Definition of 'Income Statement'
A company’s financial performance and trends are measured and tracked on an income statement, also known as the profit and loss statement and/or the statement of revenue and expense. This statement is issued over a defined accounting period and performance is evaluated based on how the company generates revenue and costs in terms of both operating and non-operating actions.
TheStreet Explains ‘Income Statement’
The income statement scrutinizes all aspects of how a company makes money, including operating features such as vital equipment. The goal of the income statement is to demonstrate to investors or business managers a trend of how the company either made or lost money during a given period of time.
A business manager or accountant generates the income statement and uses several financial categories such as revenue/income, expenses, capital and cost of goods. Other aspects listed as financial projections include gross profit margin, both operating and total expenses, net profit, depreciation, earnings before interest. Revenue or income on the statement will include all revenue streams the business generates.

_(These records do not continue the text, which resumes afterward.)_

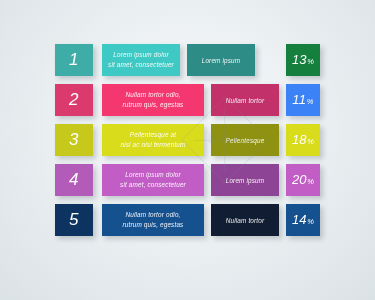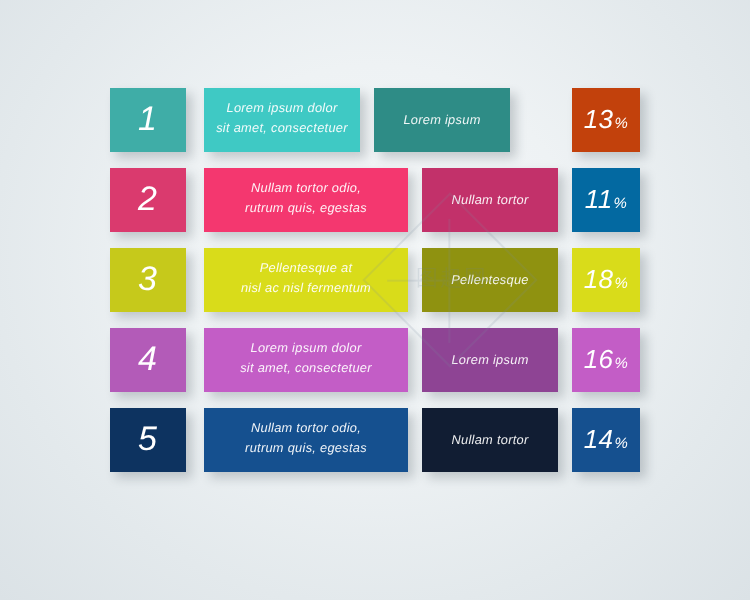"13" div.cell { background: #c2410c -> #15803d }
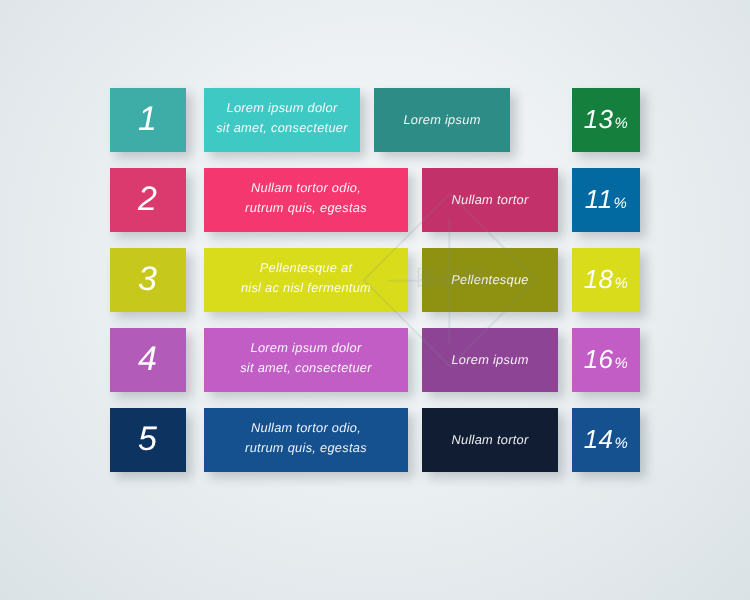"11" div.cell { background: #0369a1 -> #3b82f6 }
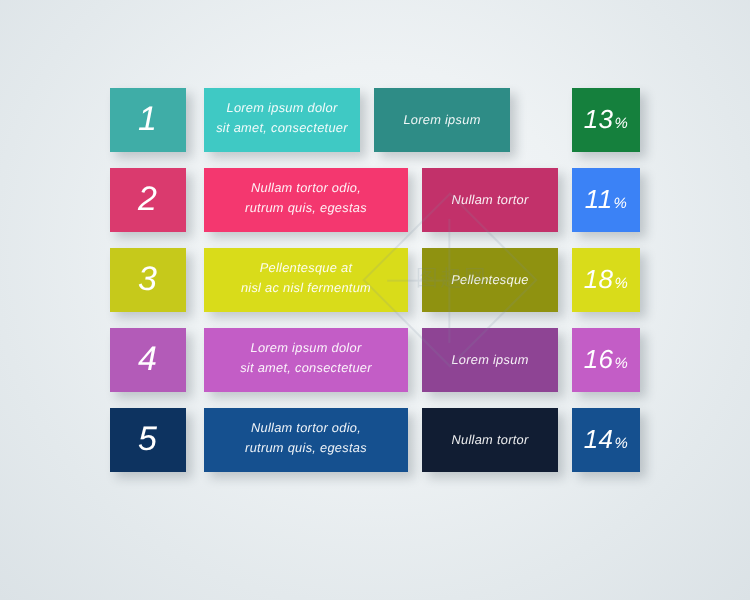"16" span { text: 16 -> 20 }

Unlike a cash flow statement, the income statement does not reflect when the revenue is collected or when expenses are being paid. Instead, the income statement shows the profitability projections of the business over time. Often, the income statement is included in the business plan and will be produced on a monthly basis, usually during the first year (followed by a quarterly statement for the second year, then annually for the third year).
Important to note that for manufacturers, tracking inventory such as raw material, work in progress and the finished product should be considered on the income statement. Generally the “work in progress” line item is listed first on the income statement, which organically leads into the “cost of goods” area of the statement.
Ultimately, companies use income statements to track and chart sales, inventory and overhead strategies. By comparing and contrasting income statements over various time periods, companies can apply the data to not only determine corporate direction but also formulate an annual plan.